I have a strange urge to make miniature 'thickets'! I don't know exactly what form they would take, but they would capture the feeling of crouching down to peer into the interior of a thicket.
For anyone who has not been lucky enough to peer into a thicket, the experience is one of peering through the leaves into a hidden world of stems and clearings of bare ground inside. The canopy forms a miniature world of uncertain scale. A cathedral of stems holding up a roof of leaves.
The urge is strange and strong. For me such thickets have strong associations with my childhood in Cornwall, but also my current interest in history, which often sees me peering into the undergrowth, in search of odd traces of the past - bumps, hollows, a crumbling right-angle of concrete. These places speak of concealment, of traces of the past, of portals to other worlds, of miniature forests of uncertain geography.
I don't know how I want to model these 'thickets' as such - I want to evoke the feeling without creating a weird empty diorama.
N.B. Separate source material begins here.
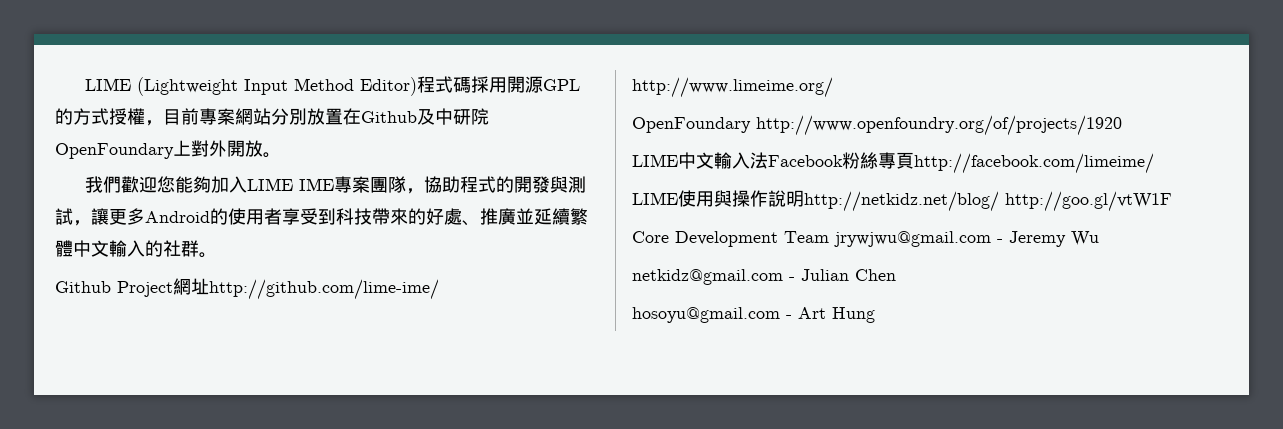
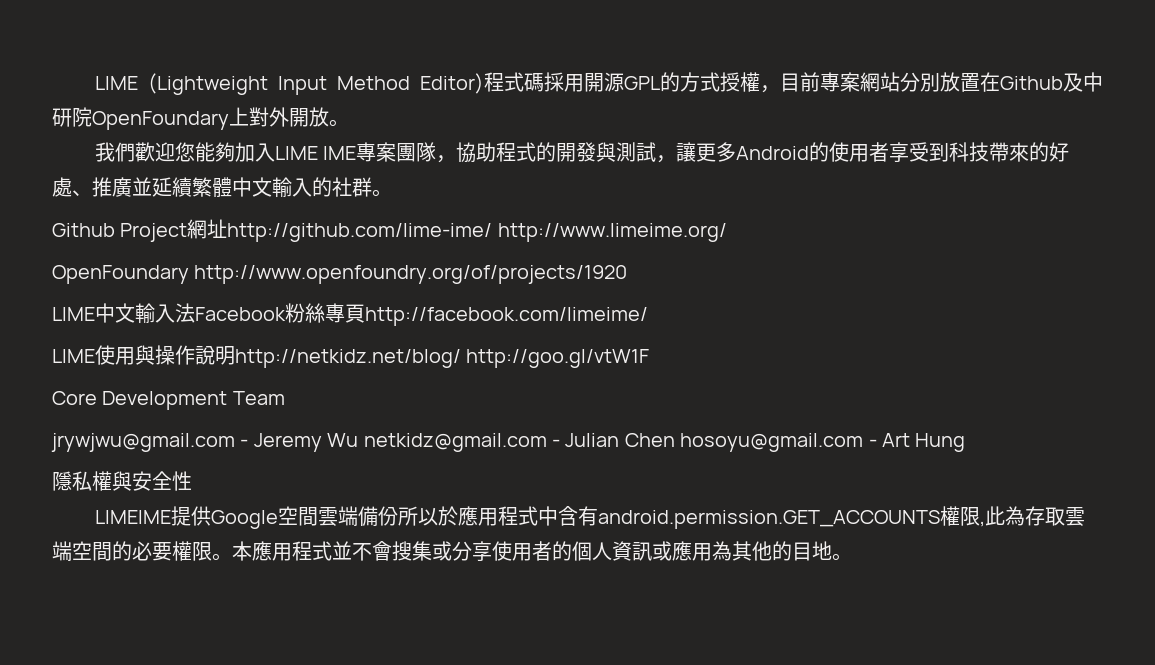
(829, 237) none -> (285, 398) //
(1099, 238) // -> (359, 440) none
(896, 275) // -> (675, 440) none
(875, 315) none -> [52,471,192,491] [94,506,1085,529] [52,541,852,562] // 隱私權與安全性 // LIMEIME提供Google空間雲端備份所以於應用程式中含有android.permission.GET_ACCOUNTS權限,此為存取雲端空間的必要權限。本應用程式並不會搜集或分享使用者的個人資訊或應用為其他的目地。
I want this to be an artistic interpretation, not a literal model. I think they will be cubes containing some form of dense 'web' of strands, perhaps 'growing' in organic clumps, perhaps concealing some form of 'secret'. I'd like to cover each face with glass, but I don't know if that's doable.
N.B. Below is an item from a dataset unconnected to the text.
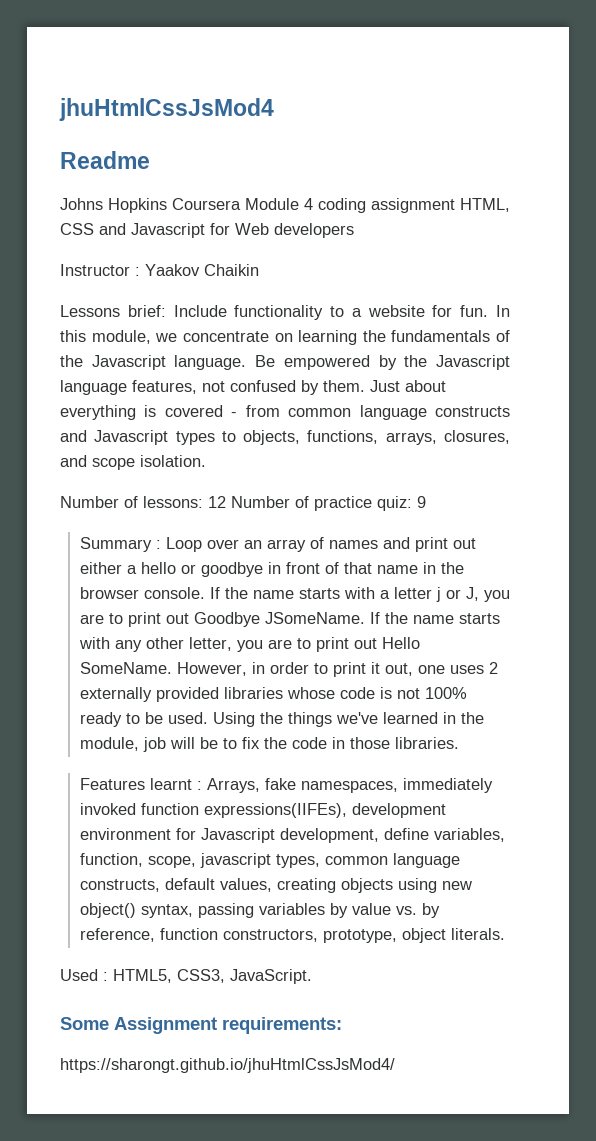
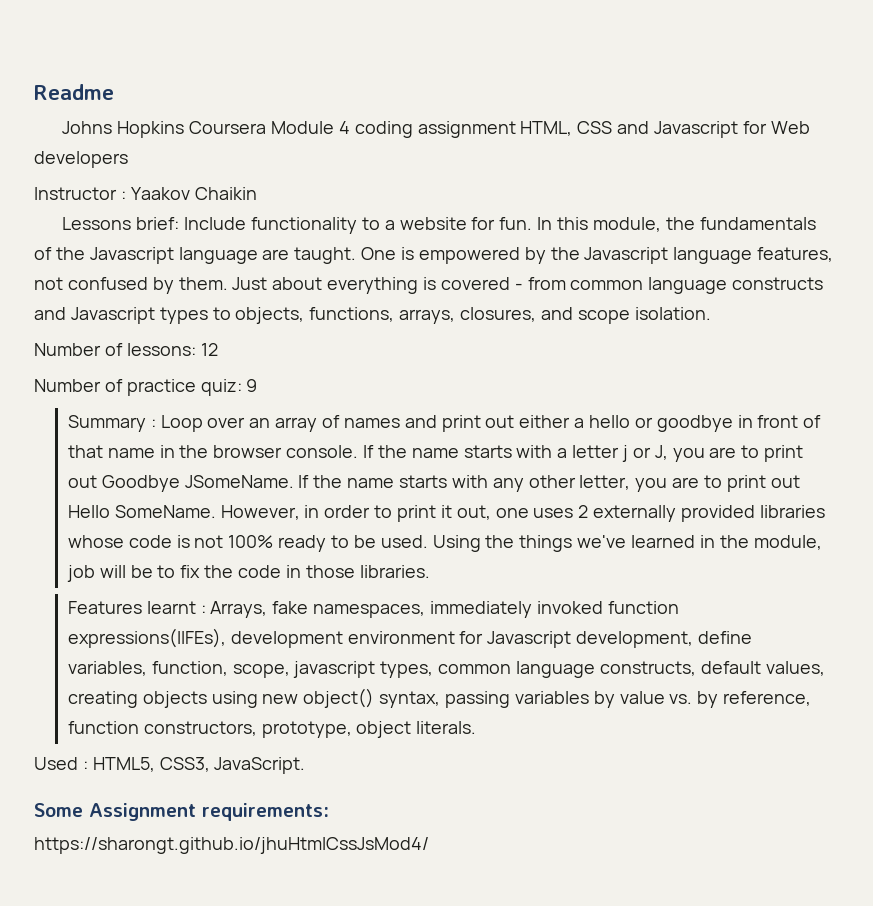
[59,98,274,121] jhuHtmlCssJsMod4 // -> (34, 92) none
[155,330,358,345] we concentrate on learning -> (661, 224) none
[174,355,276,370] language. Be -> [178,247,415,264] language are taught. One is
(226, 502) none -> (218, 349) //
Current thinking is to experiment with some form of plaster creation - use a cube mould, and then perhaps drape string soaked in plaster into it. I'll do some experiments and see... I could potentially borrow an idea from 'Reaching Through' and place the cube, which glass tacked to the open sides, into a bigger mould and cast the glass into place (obviously placing something like clay over the middle of each pane to leave an open 'window').
This idea sort of jumped me... But actually has some clear ancestry into 'Reaching Through', into the undocumented experiment with creating epoxy cubes with plaster inclusions, into the branching forms of the Growth Simulation pictures I've been posting on Insta, into the 'holey face', into the uncompleted plaster 'industrial ruins' I keep starting and abandoning... I like that I am becoming more and more aware of the connections between my seemingly disparate pieces.